## Problem details
The result should be the lines from the one holding "Christmas Nativity Card: 1" to the final line of the records, retyped exactly.

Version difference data
_ _ _ _ _ _ _

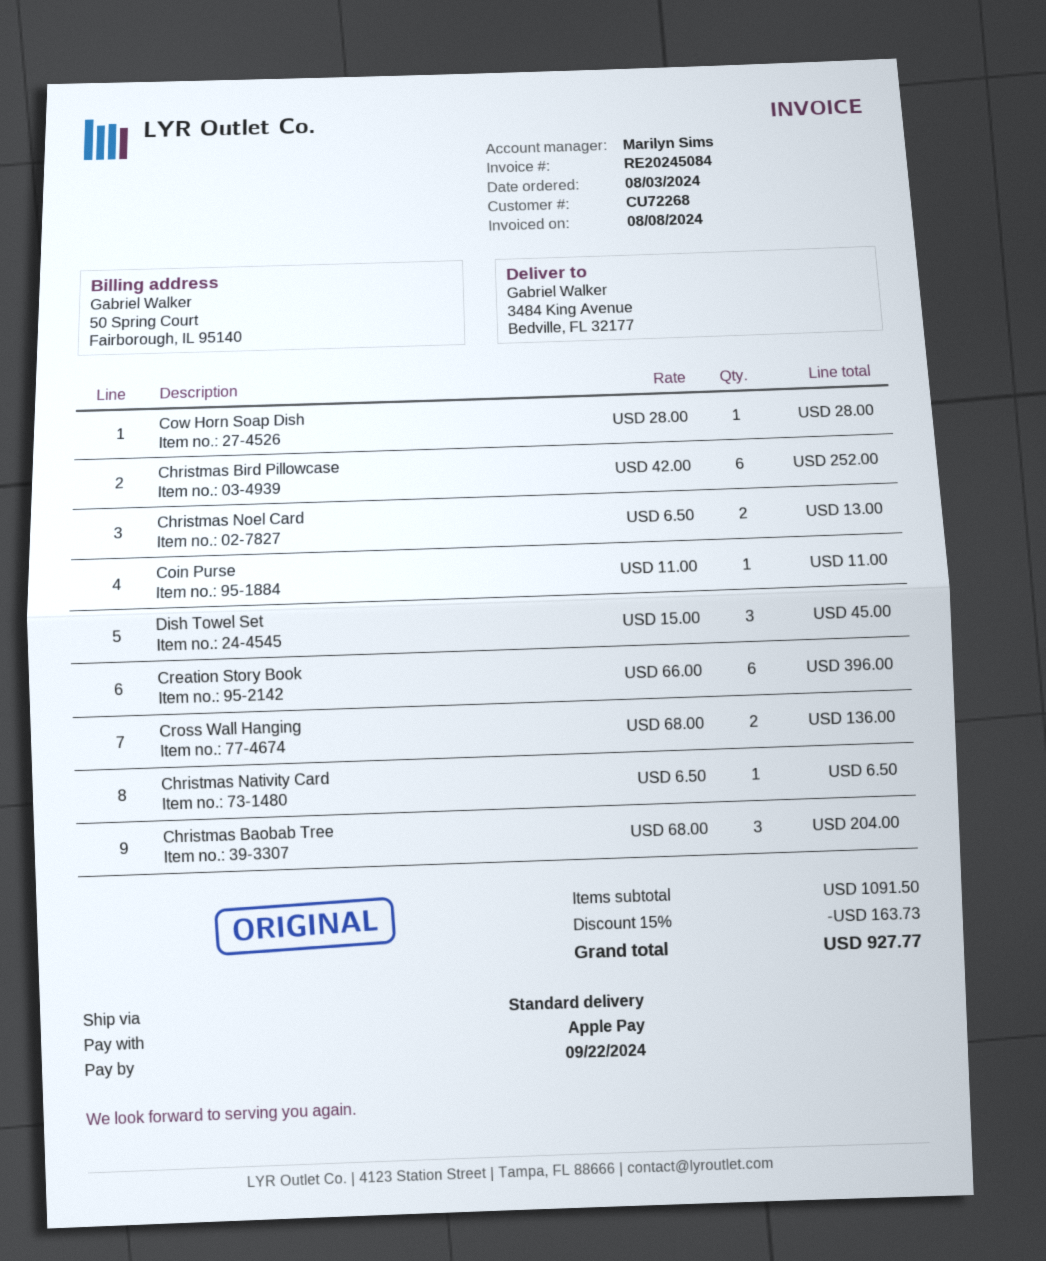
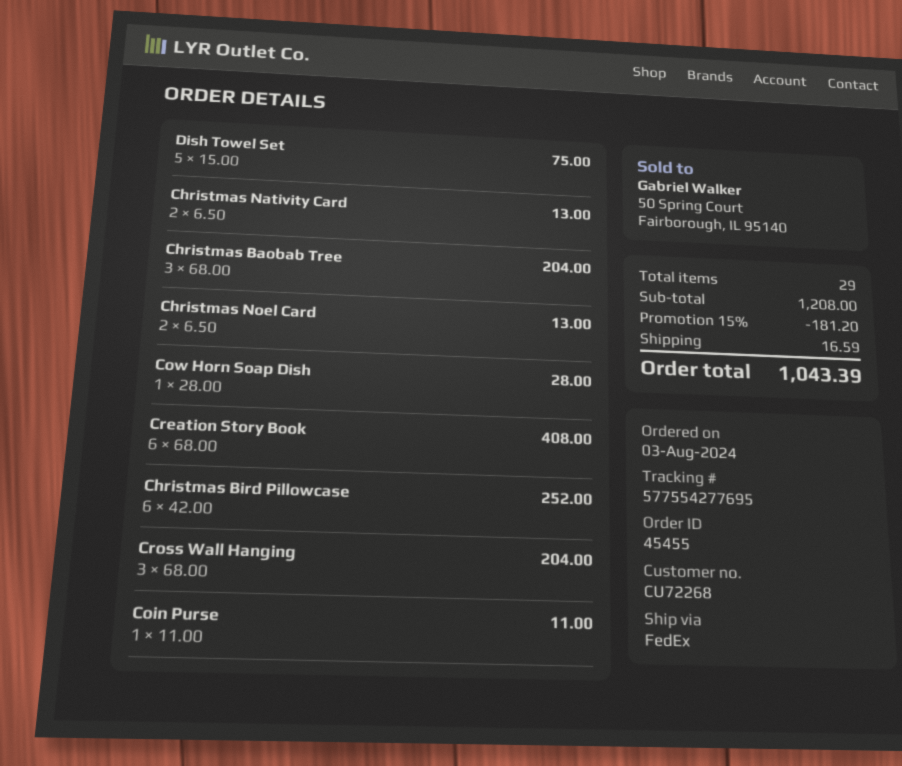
shipping method: standard -> FedEx
Dish Towel Set: 3 x 15.00 = 45.00 -> 5 x 15.00 = 75.00
Creation Story Book: 6 x 66.00 = 396.00 -> 6 x 68.00 = 408.00
Cross Wall Hanging: 2 x 68.00 = 136.00 -> 3 x 68.00 = 204.00
Christmas Nativity Card: 1 x 6.50 = 6.50 -> 2 x 6.50 = 13.00
subtotal: 1091.50 -> 1208.00
discount: 15% = 163.73 -> 15% = 181.20
shipping: none -> 16.59
total: 927.77 -> 1043.39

_ _ _ _ _ _ _

## Response to this task
Christmas Nativity Card: 1 x 6.50 = 6.50 -> 2 x 6.50 = 13.00
subtotal: 1091.50 -> 1208.00
discount: 15% = 163.73 -> 15% = 181.20
shipping: none -> 16.59
total: 927.77 -> 1043.39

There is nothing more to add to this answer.